A feature-based phase retrieval wavefront sensing approach using machine learning is proposed in contrast to the conventional intensity-based approaches. Specifically, the Tchebichef moments which are orthogonal in the discrete domain of the image coordinate space are introduced to represent the features of the point spread functions (PSFs) at the in-focus and defocus image planes.
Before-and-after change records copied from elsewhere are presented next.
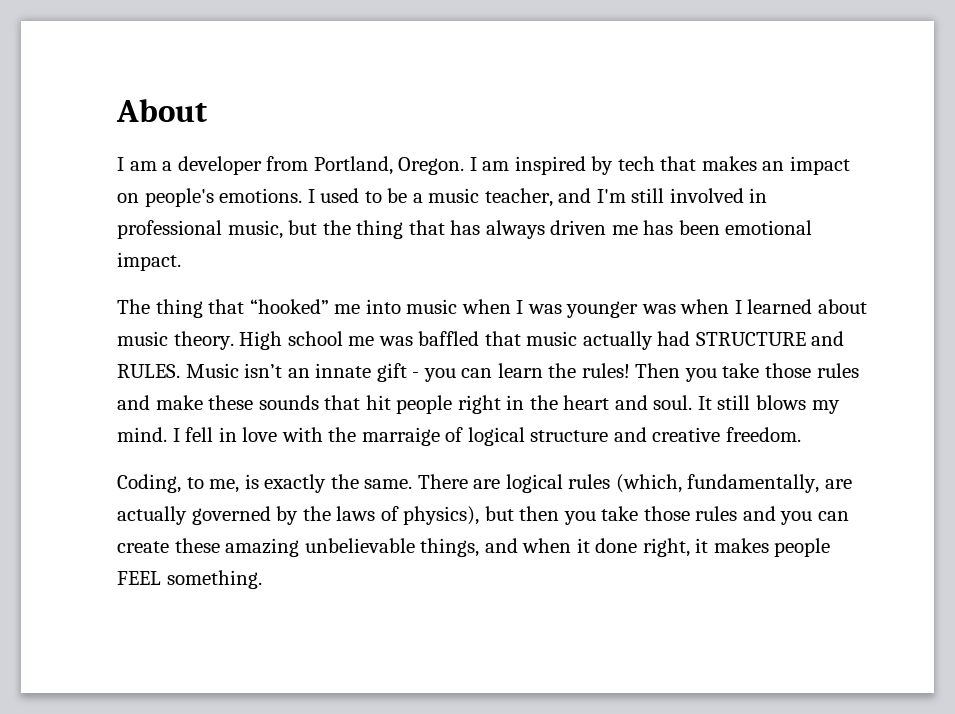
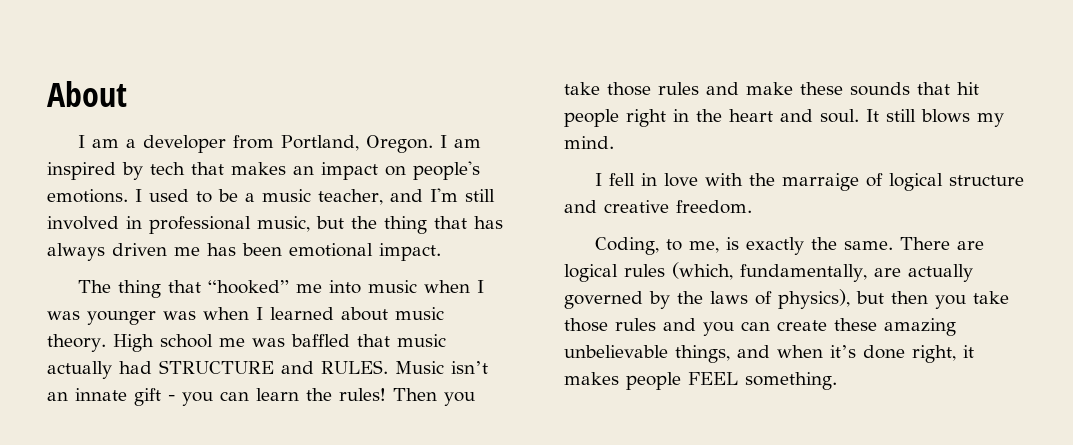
- It still blows my mind. I fell in love with the marraige of logical structure and creative freedom.
+ It still blows my mind.
+ I fell in love with the marraige of logical structure and creative freedom.
- There are logical rules (which, fundamentally, are actually governed by the laws of physics), but then you take those rules and you can create these amazing unbelievable things, and when it done right, it makes people FEEL something.
+ There are logical rules (which, fundamentally, are actually governed by the laws of physics), but then you take those rules and you can create these amazing unbelievable things, and when it’s done right, it makes people FEEL something.

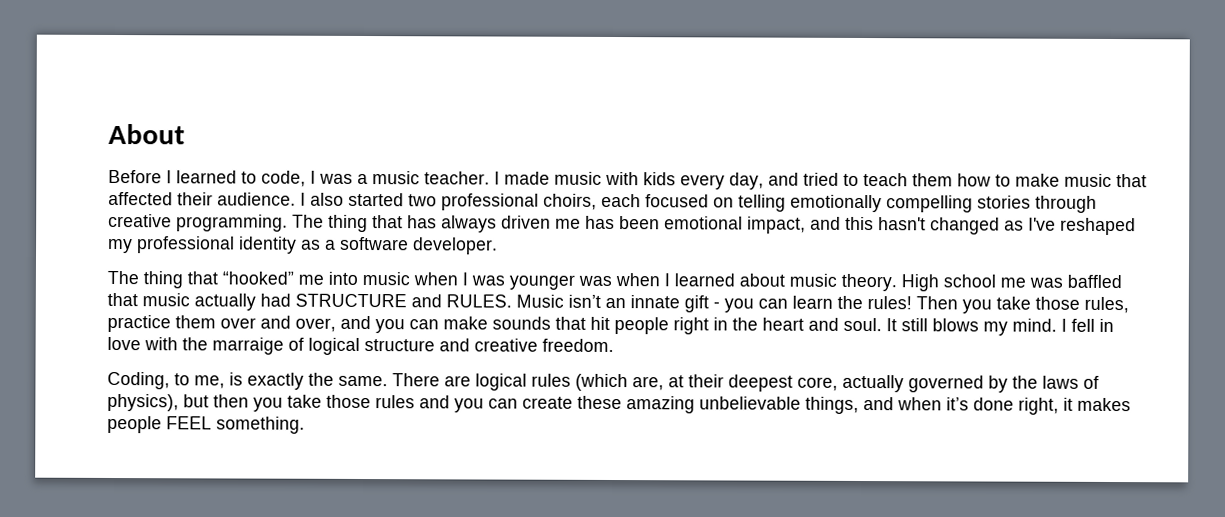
- I am a developer from Portland, Oregon. I am inspired by tech that makes an impact on people's emotions. I used to be a music teacher, and I'm still involved in professional music, but the thing that has always driven me has been emotional impact.
+ Before I learned to code, I was a music teacher. I made music with kids every day, and tried to teach them how to make music that affected their audience. I also started two professional choirs, each focused on telling emotionally compelling stories through creative programming. The thing that has always driven me has been emotional impact, and this hasn't changed as I've reshaped my professional identity as a software developer.
- Then you take those rules and make these sounds that hit people right in the heart and soul.
+ Then you take those rules, practice them over and over, and you can make sounds that hit people right in the heart and soul.
- It still blows my mind.
- I fell in love with the marraige of logical structure and creative freedom.
+ It still blows my mind. I fell in love with the marraige of logical structure and creative freedom.
- There are logical rules (which, fundamentally, are actually governed by the laws of physics), but then you take those rules and you can create these amazing unbelievable things, and when it’s done right, it makes people FEEL something.
+ There are logical rules (which are, at their deepest core, actually governed by the laws of physics), but then you take those rules and you can create these amazing unbelievable things, and when it’s done right, it makes people FEEL something.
The back-propagation artificial neural network, which is one of most wide applied machine learning tool, is utilized to establish the nonlinear mapping between the Tchebichef moment features and the corresponding aberration coefficients of the optical system. The Tchebichef moments can effectively characterize the intensity distribution of the PSFs. Once well trained, the neural network can directly output the aberration coefficients of the optical system to a good precision with these image features serving as the input. Adequate experiments are implemented to demonstrate the effectiveness and accuracy of proposed approach. This work presents a feasible and easy-implemented way to improve the efficiency and robustness of the phase retrieval wavefront sensing.
与传统的基于强度的方法相比,提出了一种基于特征的机器学习相位恢复波前传感方法。具体而言,引入在图像坐标空间离散域中正交的切比雪夫矩来表示焦平面和离焦图像平面上点扩散函数(PSF)的特征。反向传播人工神经网络作为应用最广泛的机器学习工具之一,用于建立切比雪夫矩特征与光学系统相应像差系数之间的非线性映射。切比雪夫矩可以有效地表征PSF的强度分布。一旦经过良好训练,神经网络可以以这些图像特征作为输入,直接高精度地输出光学系统的像差系数。进行了充分的实验来证明所提方法的有效性和准确性。这项工作提出了一种可行且易于实现的方法来提高相位恢复波前传感的效率和鲁棒性。